L'égalité des chances a avec l'engagement un point commun : c'est le pouvoir d'agir. La citoyenneté doit être vécue pour les jeunes comme un enjeu de l'insertion, et c'est ainsi qu'elle doit être présentée au sein du réseau.

Pour répondre à votre question, les jeunes ne sont ni plus ni moins sensibles à la question de l'engagement que le reste de la population. L'appétence à s'informer, à comprendre et à s'engager est là, mais elle est conditionnée : pour qu'elle se traduise en actes, il faut une information, une remise à niveau. On constate en effet que les jeunes sont très mal informés : la notion de citoyenneté est pour eux galvaudée et ne fait pas véritablement sens. Il faut donc créer de l'échange, de la discussion, de l'apport de savoirs et de connaissances sur ce qu'est notre République, ce que signifie la citoyenneté et en quoi elle engage.

Pour que les jeunes éprouvent la citoyenneté et comprennent qu'elle est un ensemble de droits et de devoirs, l'insertion dans la société - une place, un rôle, une utilité - est nécessaire.

Quand on met la notion de citoyenneté en débat, l'appétence se révèle et on note qu'il n'y a pas de rejet. Foncièrement, les jeunes ont un niveau d'intérêt vis-à-vis de l'engagement équivalent à celui du reste de la population.

L'égalité des chances est un élément sensible et constitutif pour eux, parce qu'ils ne la mesurent pas au quotidien. À leurs yeux, ce sont des mots qui les confortent dans l'idée que la citoyenneté n'est pas pour eux.

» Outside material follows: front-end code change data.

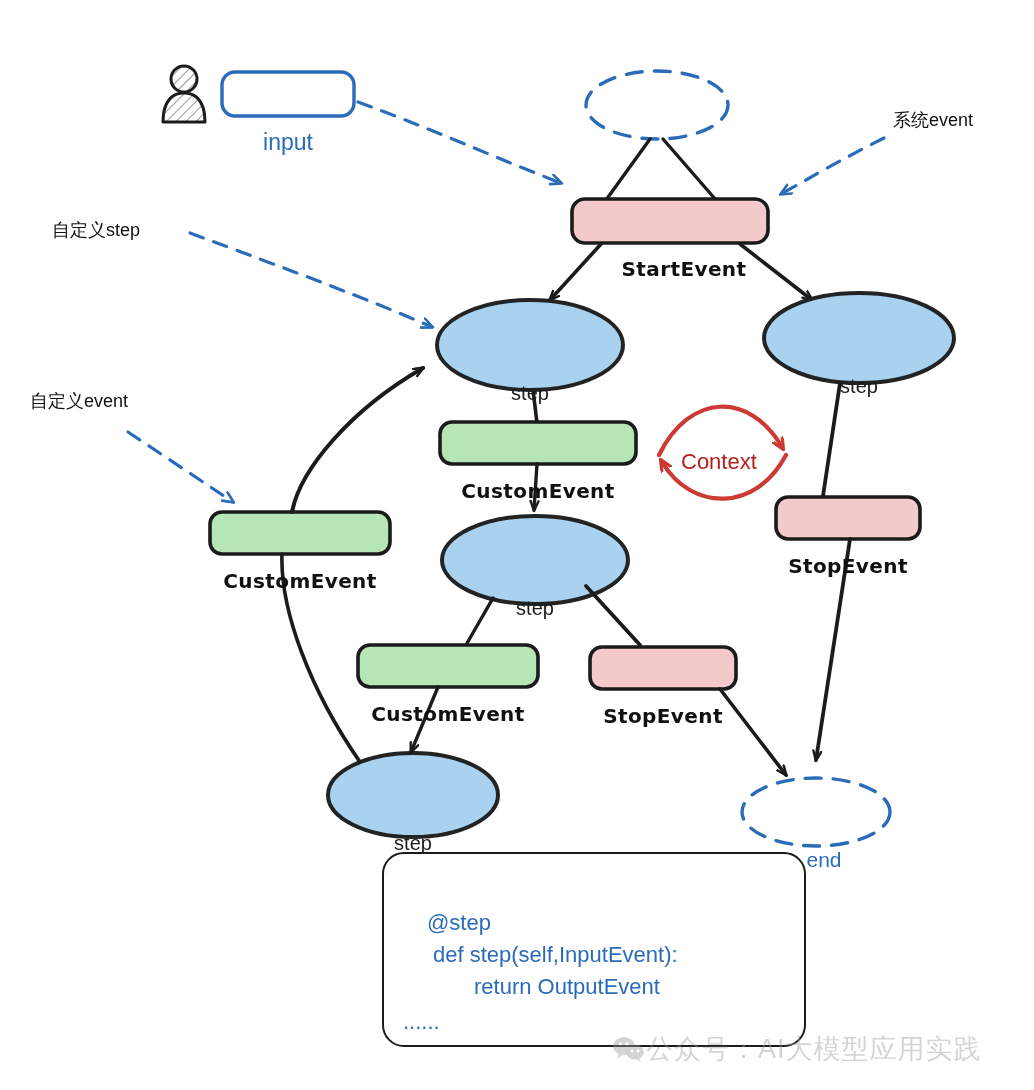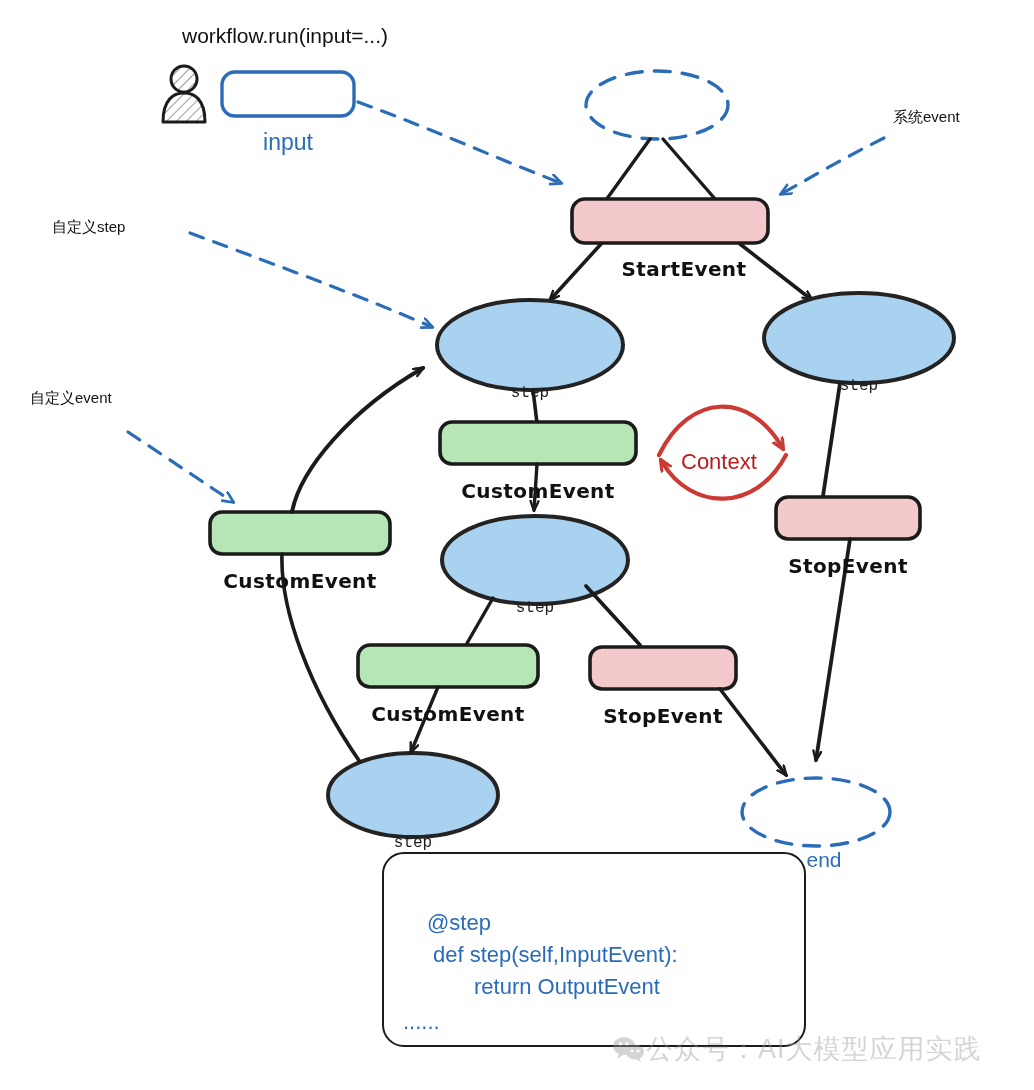--- a/index.html
+++ b/index.html
@@ -195,7 +195,6 @@
     <ellipse cx="816" cy="812" rx="74" ry="34" fill="none" stroke="#2b6cb8" stroke-width="3.4" stroke-dasharray="16,12" stroke-linecap="round"></ellipse>
   </svg>
 
-  <div class="txt-caption" style="left:182px; top:24px;">workflow.run(input=...)</div>
 
   <div class="node-label txt-input" style="left:222px; top:72px; width:132px; height:44px;">input</div>
 

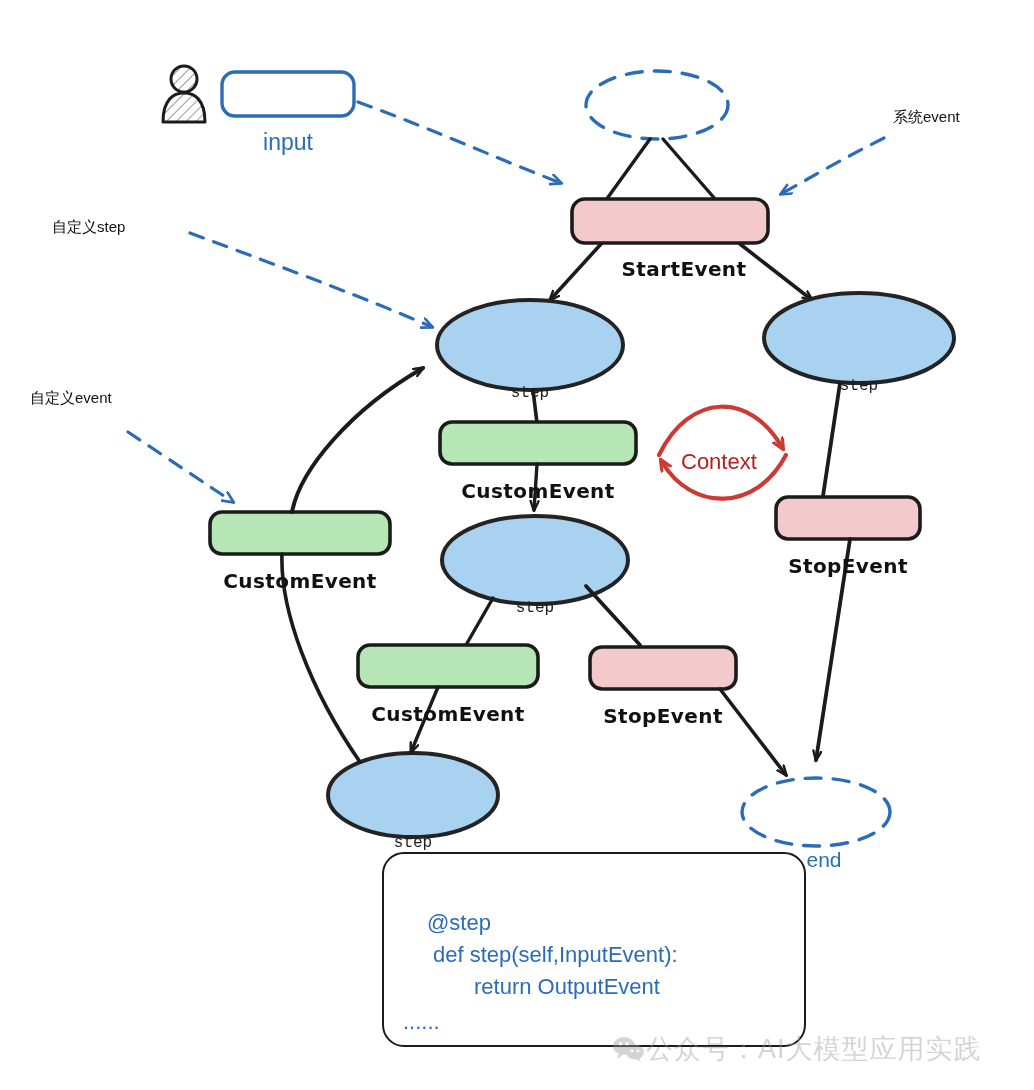--- a/index.html
+++ b/index.html
@@ -56,7 +56,7 @@
   .txt-annot {
     position: absolute;
     font-family: "Liberation Sans", sans-serif;
-    font-size: 15px;
+    font-size: 18px;
     color: #111111;
     white-space: nowrap;
   }

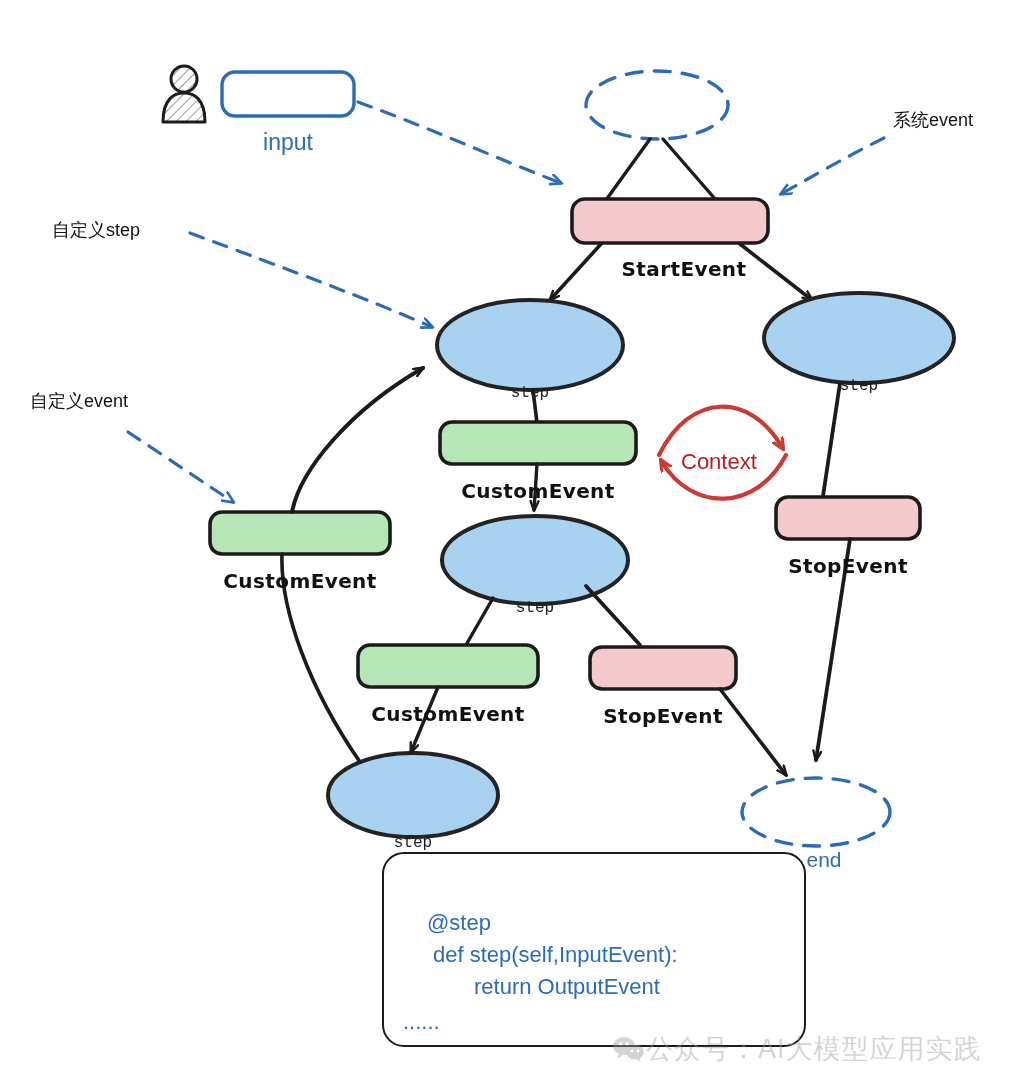--- a/index.html
+++ b/index.html
@@ -32,8 +32,8 @@
     margin-top: 48px;
   }
   .txt-step {
-    font-family: Liberation Mono, monospace;
-    font-size: 16px;
+    font-family: Liberation Sans, sans-serif;
+    font-size: 20px;
     color: #1d1d1d;
   }
   .txt-event {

L'accompagnement à la citoyenneté, le fait d'éprouver l'égalité des chances, l'accès au pouvoir d'agir sont donc essentiels dans l'appropriation de la question de la citoyenneté, et cela pourra ensuite se traduire par un vote et par un engagement. C'est un continuum important pour ces jeunes adultes, qui suppose de l'altérité et une mise en perspective concrète et opérationnelle.

Le réseau a mis l'accent sur la formation de ses personnels. Nous expérimentons actuellement une démarche de professionnalisation des conseillers, afin d'intégrer la question de l'engagement et de la citoyenneté dans les modalités d'accompagnement. En effet, les professionnels s'interdisent a priori d'aborder le sujet de la citoyenneté, le considérant comme relevant de la sphère privée, au même titre que la religion. L'aborder reviendrait à leurs yeux à contraindre le jeune à se positionner sur l'échiquier politique. Il y a donc de leur part une sorte d'empêchement à en parler au nom de la neutralité du service public. En autorisant cette thématique à se décliner opérationnellement dans l'accompagnement, on sort de cet amalgame, et les jeunes acceptent volontiers d'échanger et de débattre.

Les missions locales agissent et mettent en place différents types de modalités d'engagement, de débats, d'informations sous des formes assez variées : le service civique ou le service national universel (SNU), mais aussi des espaces de parole par le biais de médias, radio ou web TV, autant d'outils qui permettent d'engager la discussion. Nous mettons aussi en place des actions plus ponctuelles centrées par exemple sur l'actualité ou les questions institutionnelles, que l'on aborde de façon plus participative et moins descendante que par le passé.

Voilà pour le spectre de nos actions et la façon dont nous abordons ces sujets.

Comment combattre le désintérêt face aux élections et l'abstention ? Pour nous, ce problème ne se réglera pas d'un coup : il faut que le service public s'en empare au-delà de l'actualité électorale, pour rendre concrète la question de la citoyenneté dans toutes ses dimensions. L'environnement des jeunes, notamment familial, ne leur permet pas aujourd'hui d'accéder à ces problématiques - la citoyenneté, le régime politique qui est le nôtre... La transmission d'une génération à une autre ne s'est pas faite.

De ce point de vue, il faut relancer quelque chose. Les missions locales, en tant que membres du service public, doivent y prendre leur part : elles abordent déjà tous les sujets relatifs à l'insertion - logement, santé... - et pas seulement l'emploi ; à ce titre, elles doivent tout autant parler de citoyenneté.